Season with salt and freshly ground white pepper. Stir until the mixture is homogeneous.  Taste and adjust the seasoning.

Pass the mixture through a fine sieve.

Put about 125 ml (1/2 cup) of the mixture in a saucepan. Wring out the gelatin and add it to the saucepan. Heat gently.

Stir until the gelatin has dissolved. Turn off the heat as soon as possible as you don’t want the heat to affect the flavor. Definitely do not allow the mixture to boil.

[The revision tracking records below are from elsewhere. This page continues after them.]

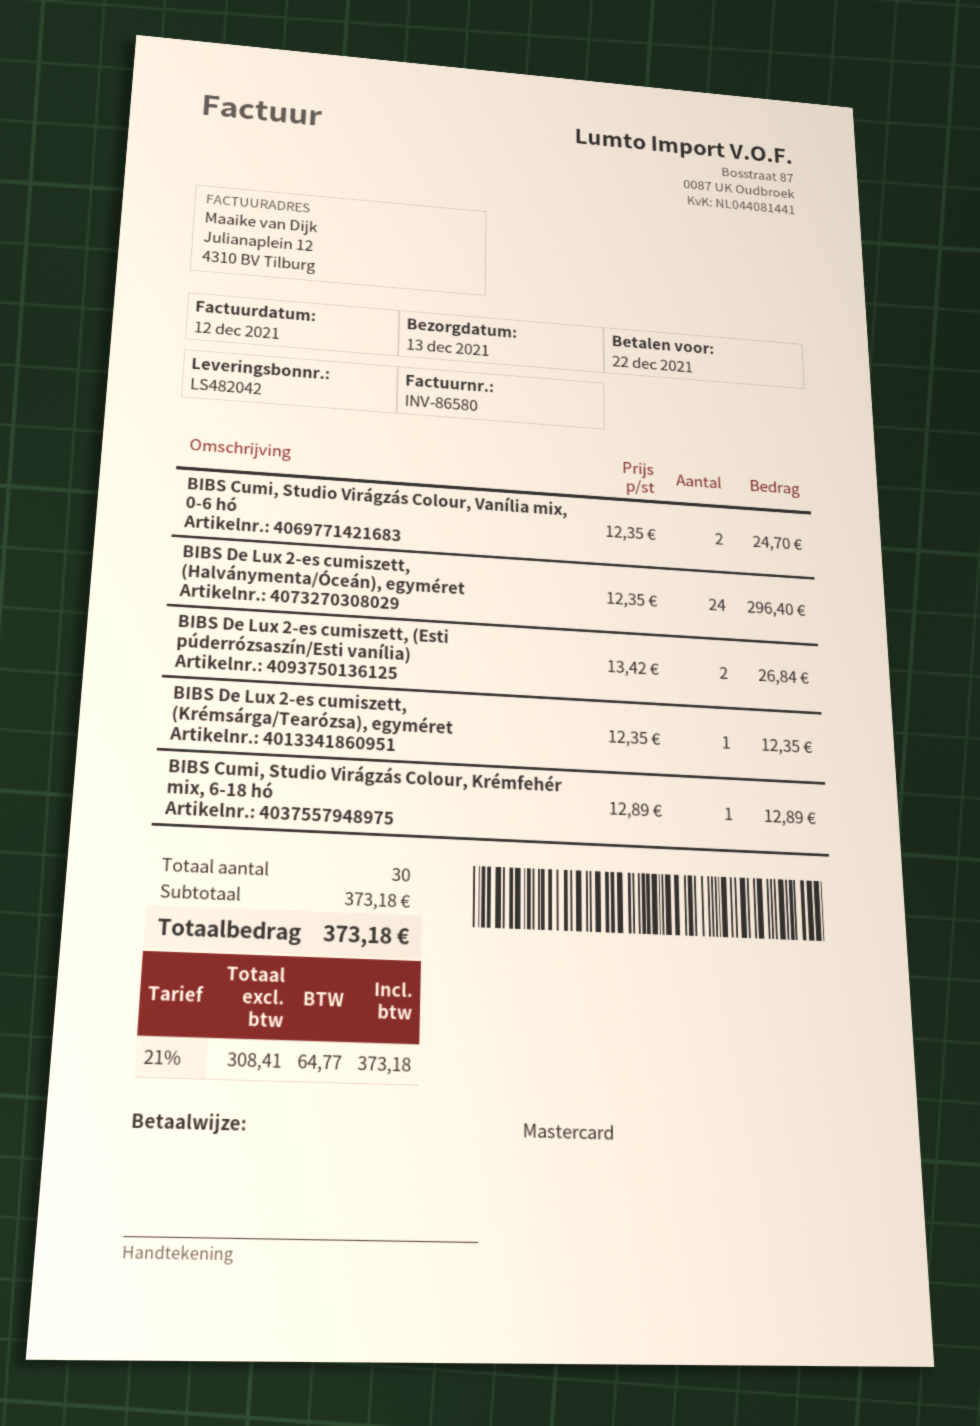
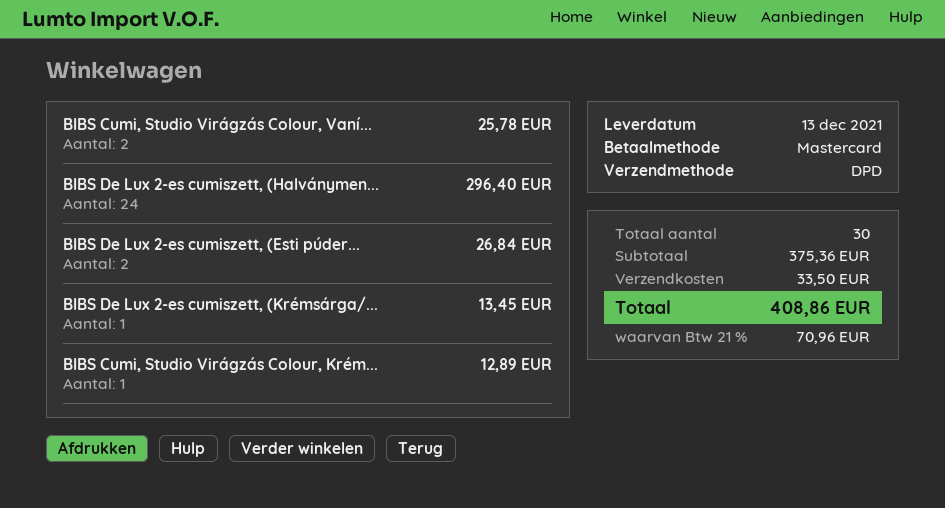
BIBS Cumi, Studio Virágzás Colour, Vanília mix, 0-6 hó: 2 for 24.70 -> 2 for 25.78
BIBS De Lux 2-es cumiszett, (Krémsárga/Tearózsa), egyméret: 1 for 12.35 -> 1 for 13.45
subtotal: 373.18 -> 375.36
shipping: none -> 33.50
tax: 21% = 64.77 -> 21% = 70.96
total: 373.18 -> 408.86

Combine the gelatin and cucumber mixture with the remaining cucumber mixture.

Stir to mix.

Transfer the mixture into the iSi.

Charge the iSi with 2 capsules of nitrous oxide (N2O). Shake very well.

Refrigerate for a couple of hours.

When it is time for service, arrange the foam on plates.

Cut the herring into pieces and arrange on top of the foam. Season the herring lightly with salt. Garnish with dill.

Wine pairing

We enjoyed this with a Pouilly Fumé with great minerality. Similar dry sauvignon blanc with minerality such as Sancerre will work as well.


12 thoughts on “Herring Ceviche with Cucumber Foam

  1. I don’t love the word foam when it’s about modernist cuisine, but yours looks beautiful – like mousse. I’ve never made anything I’m my isi whipper than whipped cream! Must look into this… Beautiful dish!


  2. I just LOOOOVE herring. I love it best with the warm potatoes and fresh butter from the farm. I made gravlax for a dinner party I hosted last night and that’s how I always serve it. Plus of course the ornions, capres and dill sauce 🙂 Great recèpe! Great post as usual!


  3. The herring looks amazing! I am a huge fan of herring. Your foam required such careful preparation and looks beautiful (and tasty!) on the plate. I love the color. Thank you for sharing your recipe… and your knowledge of nitrous oxide – I have never tried to use a canister but maybe it’s time!


  4. A beautifully plated dish, Stefan. I’ve never tried brined herring and wonder if it is even available here. It certainly looks good set atop the cucumber foam, which looks so cool and refreshing. What a delight!


    1. Thanks, John. If you can get pickled herring, you could also make it with that. It wouldn’t need to be marinated in lime juice, just a few drops of lime juice would suffice right before serving.